Gerardo López, a la derecha, con una familia de refugiados en un anterior viaje
Gerardo López, a la derecha, con una familia de refugiados en un anterior viaje

Toledo abriga a los refugiados en Serbia

Una familia toledana inicia este lunes su undécimo viaje repartiendo solidaridad en los campos de acogida

ToledoActualizado:

Un wasap comenzó a circular el pasado miércoles en Toledo con el siguiente título: «Ropa térmica para los refugiados». La autora de este mensaje fue Sagrario Lancha, la figura femenina de una familia toledana que ha decidido dedicar su tiempo libre a ayudar a los más necesitados.

Este es el origen de una campaña de recogida de ropa que viajará desde mañana hasta los campos de refugiados de la frontera de Serbia. Este será el undécimo viaje de Gerardo López Laguna y Juan López Lancha, marido e hijo de Sagrario de Sagrario, respectivamente.

Según cuenta Gerardo a ABC, todo comenzó hace más de un año, en concreto a finales de octubre de 2015, cuando padre e hijo viajaron con un furgón a Eslovenia y Croacia para llevar alimentos energéticos y ropa térmica. A ese primer viaje le sucedieron otros más, como el que realizaron a Nador (Marruecos) para llevar productos de primera necesidad a los emigrantes subsaharianos acampados en los alrededores de Melilla.

Pero, a partir de marzo de 2016, el país donde más han viajado es a Grecia, a los campos de refugiados de Idomeni, en cuatro ocasiones, y tres veces más a cuatro campamentos de Tesalónica. Allí desarrollaron trabajos de distribución de productos comprados allí, como alimentos, medicamentos, pañales y leche infantil.

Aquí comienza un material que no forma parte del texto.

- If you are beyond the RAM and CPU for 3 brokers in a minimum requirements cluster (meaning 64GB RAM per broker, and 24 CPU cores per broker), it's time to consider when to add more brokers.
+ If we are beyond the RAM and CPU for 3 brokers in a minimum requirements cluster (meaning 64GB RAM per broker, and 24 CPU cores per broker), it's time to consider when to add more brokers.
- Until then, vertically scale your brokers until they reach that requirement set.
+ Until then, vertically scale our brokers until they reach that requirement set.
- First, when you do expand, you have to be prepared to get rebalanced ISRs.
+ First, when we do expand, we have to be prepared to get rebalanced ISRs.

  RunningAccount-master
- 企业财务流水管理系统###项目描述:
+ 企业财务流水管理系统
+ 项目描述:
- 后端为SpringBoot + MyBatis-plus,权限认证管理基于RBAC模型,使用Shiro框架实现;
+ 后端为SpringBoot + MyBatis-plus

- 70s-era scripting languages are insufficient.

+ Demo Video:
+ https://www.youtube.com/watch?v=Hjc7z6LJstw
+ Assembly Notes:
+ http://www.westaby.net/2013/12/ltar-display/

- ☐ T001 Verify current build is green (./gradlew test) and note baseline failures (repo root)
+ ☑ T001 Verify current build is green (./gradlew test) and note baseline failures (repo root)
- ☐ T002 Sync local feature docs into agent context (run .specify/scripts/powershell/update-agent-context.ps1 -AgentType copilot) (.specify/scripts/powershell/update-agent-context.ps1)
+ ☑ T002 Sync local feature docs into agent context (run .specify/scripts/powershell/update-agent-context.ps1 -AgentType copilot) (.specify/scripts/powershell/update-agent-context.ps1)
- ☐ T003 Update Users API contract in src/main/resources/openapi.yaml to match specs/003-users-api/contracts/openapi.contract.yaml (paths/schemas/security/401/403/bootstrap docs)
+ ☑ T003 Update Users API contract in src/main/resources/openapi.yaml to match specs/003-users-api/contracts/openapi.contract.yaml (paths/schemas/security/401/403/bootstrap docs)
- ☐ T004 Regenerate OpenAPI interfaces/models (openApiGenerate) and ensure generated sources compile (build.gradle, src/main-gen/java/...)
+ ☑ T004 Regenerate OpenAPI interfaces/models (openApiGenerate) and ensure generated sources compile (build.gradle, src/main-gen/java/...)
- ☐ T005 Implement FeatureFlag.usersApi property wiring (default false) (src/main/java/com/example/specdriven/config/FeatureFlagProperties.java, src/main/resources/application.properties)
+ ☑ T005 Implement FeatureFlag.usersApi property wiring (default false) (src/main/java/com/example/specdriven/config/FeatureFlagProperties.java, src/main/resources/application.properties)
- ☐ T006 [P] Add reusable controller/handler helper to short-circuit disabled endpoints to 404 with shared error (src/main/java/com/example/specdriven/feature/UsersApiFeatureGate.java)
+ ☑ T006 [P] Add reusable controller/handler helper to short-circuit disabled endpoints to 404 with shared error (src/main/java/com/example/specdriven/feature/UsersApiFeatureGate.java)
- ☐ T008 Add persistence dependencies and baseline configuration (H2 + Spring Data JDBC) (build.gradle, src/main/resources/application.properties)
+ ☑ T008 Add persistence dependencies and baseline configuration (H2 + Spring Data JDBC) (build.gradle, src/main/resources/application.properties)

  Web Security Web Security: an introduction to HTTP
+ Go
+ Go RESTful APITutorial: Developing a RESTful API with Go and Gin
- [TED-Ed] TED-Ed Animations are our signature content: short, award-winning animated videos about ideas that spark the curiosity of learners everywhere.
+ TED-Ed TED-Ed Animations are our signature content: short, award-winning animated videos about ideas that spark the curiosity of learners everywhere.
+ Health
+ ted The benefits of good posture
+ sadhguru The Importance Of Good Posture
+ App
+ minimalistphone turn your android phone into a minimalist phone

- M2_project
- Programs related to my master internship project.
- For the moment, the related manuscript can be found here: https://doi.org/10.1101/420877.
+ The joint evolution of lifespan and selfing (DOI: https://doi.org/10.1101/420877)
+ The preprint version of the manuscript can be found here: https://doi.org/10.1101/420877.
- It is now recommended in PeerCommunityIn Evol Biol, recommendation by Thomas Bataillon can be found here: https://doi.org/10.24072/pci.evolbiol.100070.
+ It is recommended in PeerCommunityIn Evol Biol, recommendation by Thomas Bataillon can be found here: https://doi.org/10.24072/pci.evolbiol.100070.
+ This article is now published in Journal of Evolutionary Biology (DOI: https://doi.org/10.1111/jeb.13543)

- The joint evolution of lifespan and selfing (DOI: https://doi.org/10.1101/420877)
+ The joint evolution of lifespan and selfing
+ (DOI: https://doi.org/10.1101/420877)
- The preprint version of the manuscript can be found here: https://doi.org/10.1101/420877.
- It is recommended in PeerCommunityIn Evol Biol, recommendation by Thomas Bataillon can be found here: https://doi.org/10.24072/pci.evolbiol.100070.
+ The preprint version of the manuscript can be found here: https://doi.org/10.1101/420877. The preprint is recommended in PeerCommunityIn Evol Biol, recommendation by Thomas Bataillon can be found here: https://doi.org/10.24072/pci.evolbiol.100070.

Este último viaje a Serbia se comenzó a gestar a la vuelta de la anterior visita de Grecia el 5 de enero. «A principios de este año, la ola de frío comenzó a arreciar en los campos de refugiados y, al ver a muchos de ellos fuera de control en las calles de Belgrado, decidimos desarrollar, de forma rápida, una recogida de prendas para combatir las bajas temperaturas», explica Gerardo.

De este modo, Sagrario redactó un wasap que hizo llegar a unas 15 o 20 personas para que recogieran ropa térmica y la almacenaran en la parroquia de Santa Beatriz de Silva, en la urbanización de Valparaíso. Sin embargo, cuenta Gerardo que el wasap comenzó a circular deformado entre más y más gente, hasta desbordar las previsiones que se habían marcado. La prueba son las largas colas de coches y gente que el viernes por la tarde llenaron de bolsas de prendas de abrigo el salón parroquial.

Por eso, aunque sólo podrán llevar una pequeña parte de lo recogido, han alquilado una furgoneta más grande. En ella transportarán 700 lotes individuales de ropa de ropa térmica, que repartirán entre los 2.000 refugiados que viven en las calles de Belgrado fuera de los campamentos oficiales. ¡Buen viaje y enhorabuena por su labor!